#### Material supplied
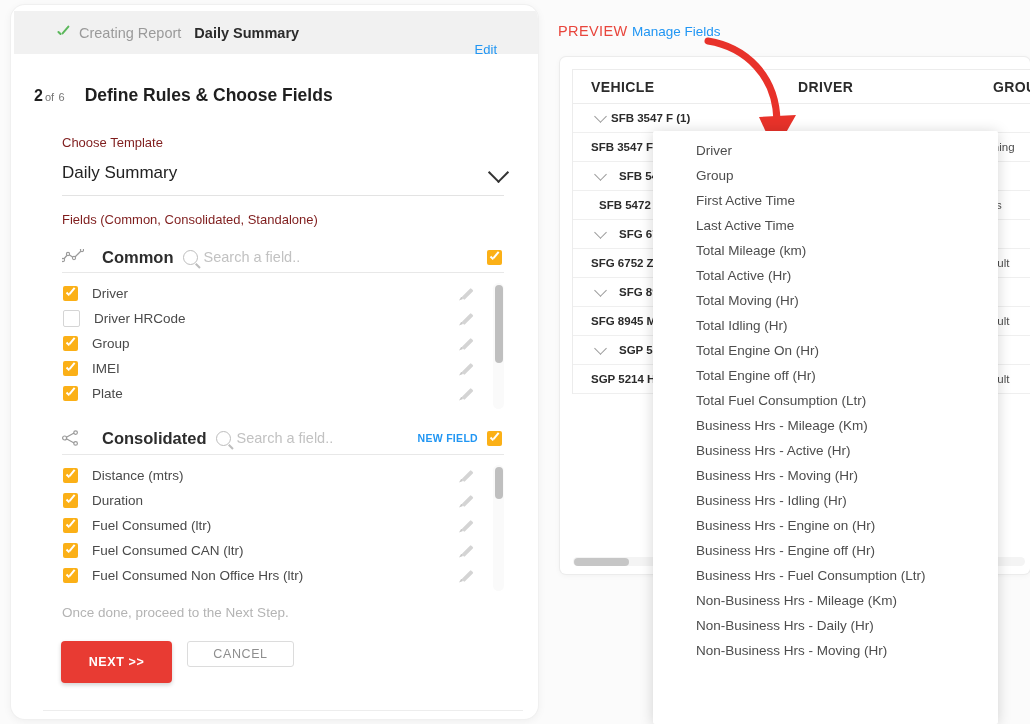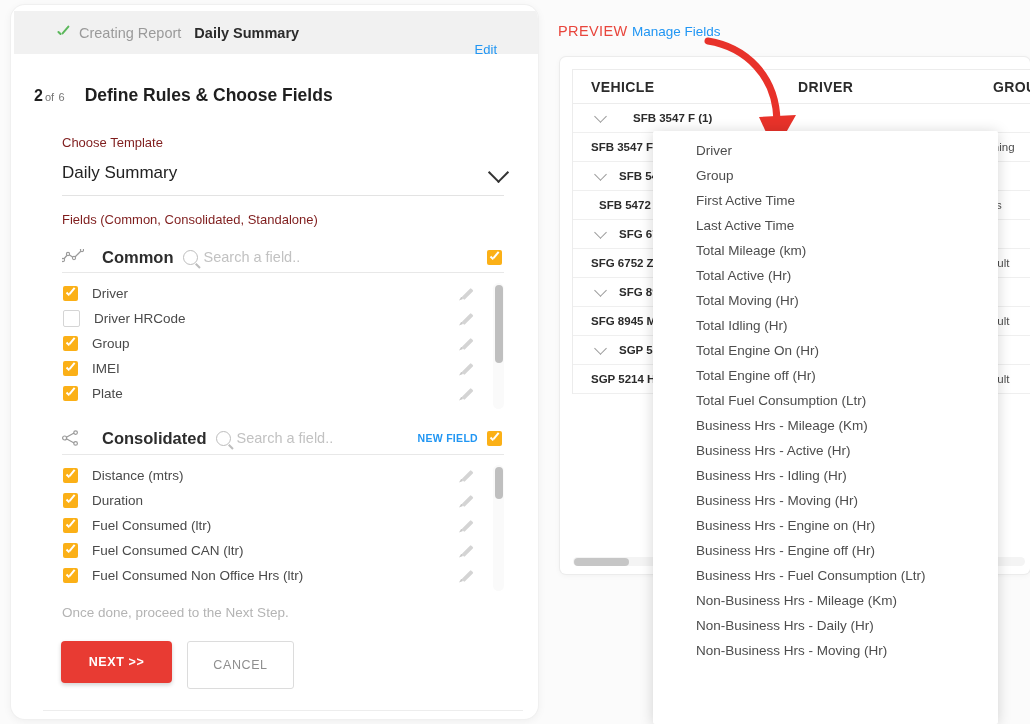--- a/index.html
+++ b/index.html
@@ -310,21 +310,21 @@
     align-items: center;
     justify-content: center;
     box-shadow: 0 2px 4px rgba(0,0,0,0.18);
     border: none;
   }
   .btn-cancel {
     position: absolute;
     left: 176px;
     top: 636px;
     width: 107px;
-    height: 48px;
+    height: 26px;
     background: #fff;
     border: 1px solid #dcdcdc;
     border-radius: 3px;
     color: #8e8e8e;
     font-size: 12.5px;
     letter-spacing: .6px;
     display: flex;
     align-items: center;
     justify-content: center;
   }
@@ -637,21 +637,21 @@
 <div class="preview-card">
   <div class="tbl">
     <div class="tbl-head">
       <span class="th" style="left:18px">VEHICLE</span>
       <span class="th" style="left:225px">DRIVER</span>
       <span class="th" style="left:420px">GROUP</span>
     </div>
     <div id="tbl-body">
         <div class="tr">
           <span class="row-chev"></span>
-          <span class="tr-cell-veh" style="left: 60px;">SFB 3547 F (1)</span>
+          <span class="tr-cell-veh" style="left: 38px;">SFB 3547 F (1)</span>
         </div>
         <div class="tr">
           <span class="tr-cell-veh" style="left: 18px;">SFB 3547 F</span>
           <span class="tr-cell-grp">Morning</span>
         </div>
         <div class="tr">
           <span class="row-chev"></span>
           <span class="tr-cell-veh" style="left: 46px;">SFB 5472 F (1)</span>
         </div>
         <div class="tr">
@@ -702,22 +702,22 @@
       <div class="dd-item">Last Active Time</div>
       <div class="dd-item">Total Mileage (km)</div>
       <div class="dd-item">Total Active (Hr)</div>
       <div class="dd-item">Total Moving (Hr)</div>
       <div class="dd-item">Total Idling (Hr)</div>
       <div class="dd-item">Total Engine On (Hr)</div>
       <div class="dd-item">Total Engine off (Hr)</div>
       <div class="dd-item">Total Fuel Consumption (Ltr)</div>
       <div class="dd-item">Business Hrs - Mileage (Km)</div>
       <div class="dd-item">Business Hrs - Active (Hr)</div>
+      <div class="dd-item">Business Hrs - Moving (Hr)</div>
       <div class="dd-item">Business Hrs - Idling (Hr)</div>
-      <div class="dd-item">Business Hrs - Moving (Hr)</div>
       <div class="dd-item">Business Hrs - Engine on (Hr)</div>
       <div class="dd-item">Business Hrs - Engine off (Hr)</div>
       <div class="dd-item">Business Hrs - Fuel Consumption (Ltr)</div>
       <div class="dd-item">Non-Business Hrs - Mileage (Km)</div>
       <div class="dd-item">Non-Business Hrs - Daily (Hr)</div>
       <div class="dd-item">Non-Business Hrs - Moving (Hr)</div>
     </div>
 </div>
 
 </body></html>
########
#### Material supplied
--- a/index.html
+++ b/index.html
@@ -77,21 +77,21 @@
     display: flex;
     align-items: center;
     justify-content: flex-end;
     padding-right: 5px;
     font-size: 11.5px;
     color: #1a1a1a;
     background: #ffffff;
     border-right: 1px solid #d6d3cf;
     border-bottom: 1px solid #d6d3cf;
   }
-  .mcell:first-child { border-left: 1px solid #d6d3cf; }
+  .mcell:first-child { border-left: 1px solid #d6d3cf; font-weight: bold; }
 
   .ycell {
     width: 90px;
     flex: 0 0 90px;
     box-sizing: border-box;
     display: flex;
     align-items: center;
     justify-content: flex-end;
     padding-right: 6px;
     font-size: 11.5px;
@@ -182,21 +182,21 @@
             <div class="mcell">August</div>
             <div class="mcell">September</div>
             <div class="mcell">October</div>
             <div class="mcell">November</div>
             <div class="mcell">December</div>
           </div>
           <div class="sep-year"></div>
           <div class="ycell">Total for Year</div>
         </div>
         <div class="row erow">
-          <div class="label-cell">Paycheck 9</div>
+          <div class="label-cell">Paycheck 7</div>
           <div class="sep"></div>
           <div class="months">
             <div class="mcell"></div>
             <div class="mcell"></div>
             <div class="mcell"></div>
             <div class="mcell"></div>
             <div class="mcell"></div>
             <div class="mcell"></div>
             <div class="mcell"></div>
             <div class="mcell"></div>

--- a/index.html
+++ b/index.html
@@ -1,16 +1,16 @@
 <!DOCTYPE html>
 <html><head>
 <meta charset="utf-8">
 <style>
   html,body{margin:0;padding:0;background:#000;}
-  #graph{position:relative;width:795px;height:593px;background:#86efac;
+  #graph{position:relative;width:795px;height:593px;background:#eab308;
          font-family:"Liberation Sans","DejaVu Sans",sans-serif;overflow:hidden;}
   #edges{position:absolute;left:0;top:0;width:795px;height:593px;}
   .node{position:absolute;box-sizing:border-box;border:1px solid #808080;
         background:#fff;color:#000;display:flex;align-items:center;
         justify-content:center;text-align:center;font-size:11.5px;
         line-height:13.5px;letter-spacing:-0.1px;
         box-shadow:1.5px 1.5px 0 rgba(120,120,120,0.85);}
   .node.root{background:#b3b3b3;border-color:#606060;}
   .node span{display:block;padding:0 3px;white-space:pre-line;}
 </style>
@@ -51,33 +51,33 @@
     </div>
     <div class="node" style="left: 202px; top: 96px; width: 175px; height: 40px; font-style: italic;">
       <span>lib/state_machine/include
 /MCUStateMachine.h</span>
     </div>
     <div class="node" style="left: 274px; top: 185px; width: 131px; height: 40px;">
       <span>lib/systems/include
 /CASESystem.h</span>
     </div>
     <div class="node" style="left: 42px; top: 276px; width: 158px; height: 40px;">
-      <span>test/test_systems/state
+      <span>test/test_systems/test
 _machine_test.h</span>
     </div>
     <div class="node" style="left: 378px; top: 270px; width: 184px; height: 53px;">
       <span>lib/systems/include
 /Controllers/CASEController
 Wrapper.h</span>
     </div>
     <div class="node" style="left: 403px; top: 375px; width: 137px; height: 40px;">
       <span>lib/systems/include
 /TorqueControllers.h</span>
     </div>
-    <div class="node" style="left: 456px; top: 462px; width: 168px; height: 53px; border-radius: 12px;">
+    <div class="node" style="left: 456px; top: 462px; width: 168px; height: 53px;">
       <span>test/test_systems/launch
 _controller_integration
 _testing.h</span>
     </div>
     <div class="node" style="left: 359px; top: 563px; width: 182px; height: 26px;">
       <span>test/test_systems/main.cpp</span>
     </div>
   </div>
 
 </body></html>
########
*What is required*
Among the lines of the data, some may include "color" as a word or string; report how many, and nothing else.

*Result*
4